Hi, A friend of mine wanted to do some Cellular Automata experiments in Haskell and was asking me what packages/libraries are there for multidimensional matrices. I'm interested in both immutable and mutable ones but I don't want them to be trapped inside a monad of any kind. Any hints? -- MM

Doesn't mutable state have to be held in a monad? If you want "mutable like behaviour" without a monad, you may want a tree or some other data structure. On Wed, 7 Jul 2010 17:08:48 +0300, you wrote:
Hi,
A friend of mine wanted to do some Cellular Automata experiments in Haskell and was asking me what packages/libraries are there for multidimensional matrices. I'm interested in both immutable and mutable ones but I don't want them to be trapped inside a monad of any kind.
Any hints? -- Regards, Casey

Hi Mihai,
A friend of mine wanted to do some Cellular Automata experiments in Haskell and was asking me what packages/libraries are there for multidimensional matrices.
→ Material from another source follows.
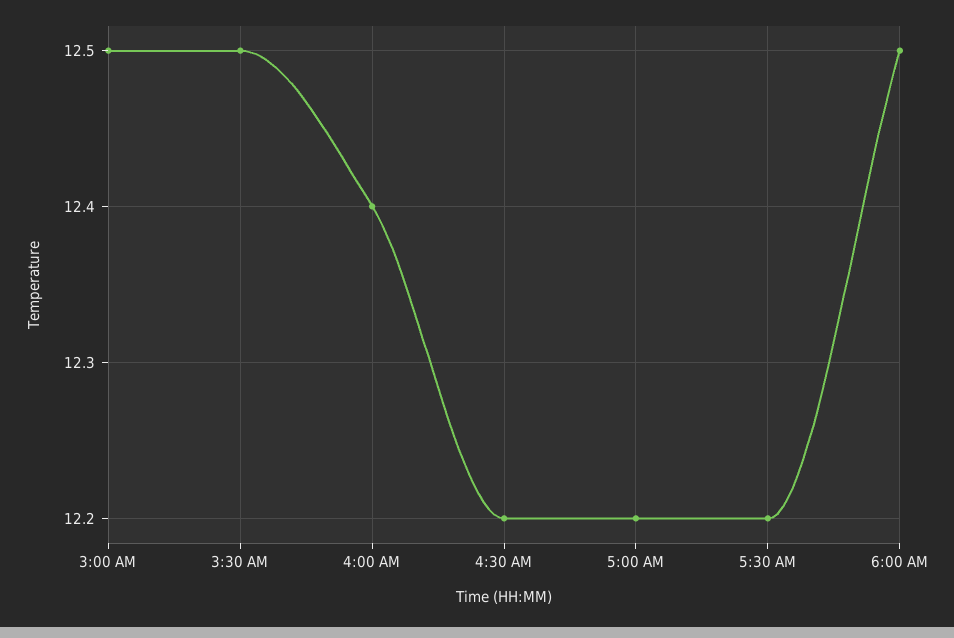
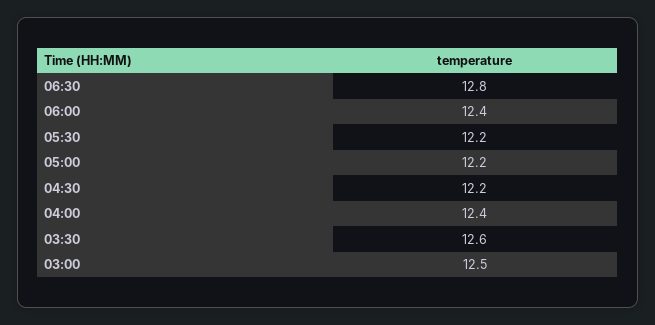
3:30 AM: 12.5 -> 12.6
6:00 AM: 12.5 -> 12.4
06:30: none -> 12.8

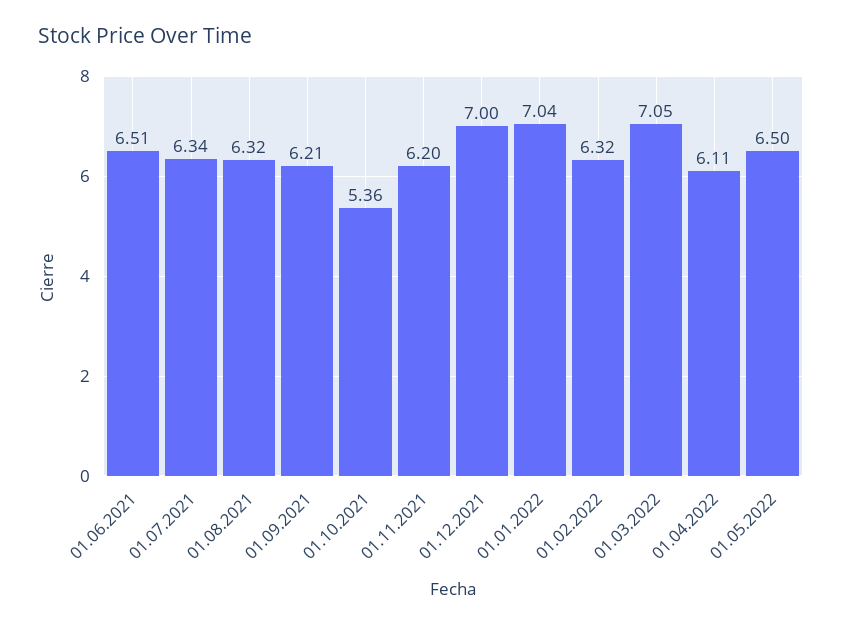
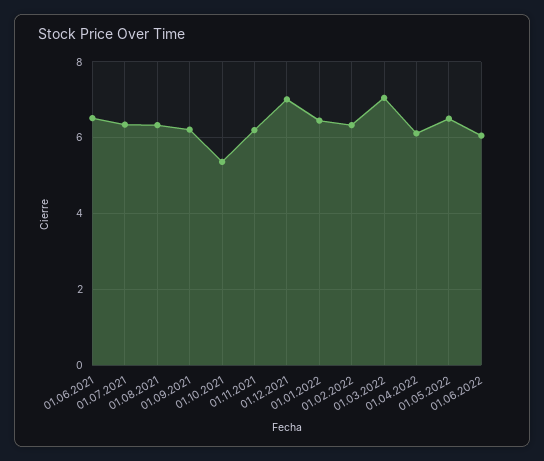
01.01.2022: 7.04 -> 6.4
01.06.2022: none -> 6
I'm interested in both immutable and mutable ones but I don't want them to be trapped inside a monad of any kind.
You may like to have a look at the recently released Repa library: http://hackage.haskell.org/package/repa There is a draft paper about it: http://www.cse.unsw.edu.au/~chak/papers/KCLPL10.html Manuel

I've found using Data.Vector works fine for this, just write an indexing function to handle the multiple dimensions. The gloss-examples package has a nice graphical demo of Conway's game of life that uses Vector. Gloss is specifically designed for beginners, so no monads required. The code for the demo is at: http://code.haskell.org/gloss/gloss-stable/examples/Conway/ and the gloss homepage is at: http://trac.haskell.org/gloss/ Ben. On 08/07/2010, at 12:08 AM, Mihai Maruseac wrote:
Hi,
A friend of mine wanted to do some Cellular Automata experiments in Haskell and was asking me what packages/libraries are there for multidimensional matrices. I'm interested in both immutable and mutable ones but I don't want them to be trapped inside a monad of any kind.
Any hints?
-- MM _______________________________________________ Haskell-Cafe mailing list Haskell-Cafe@haskell.org http://www.haskell.org/mailman/listinfo/haskell-cafe
participants (4)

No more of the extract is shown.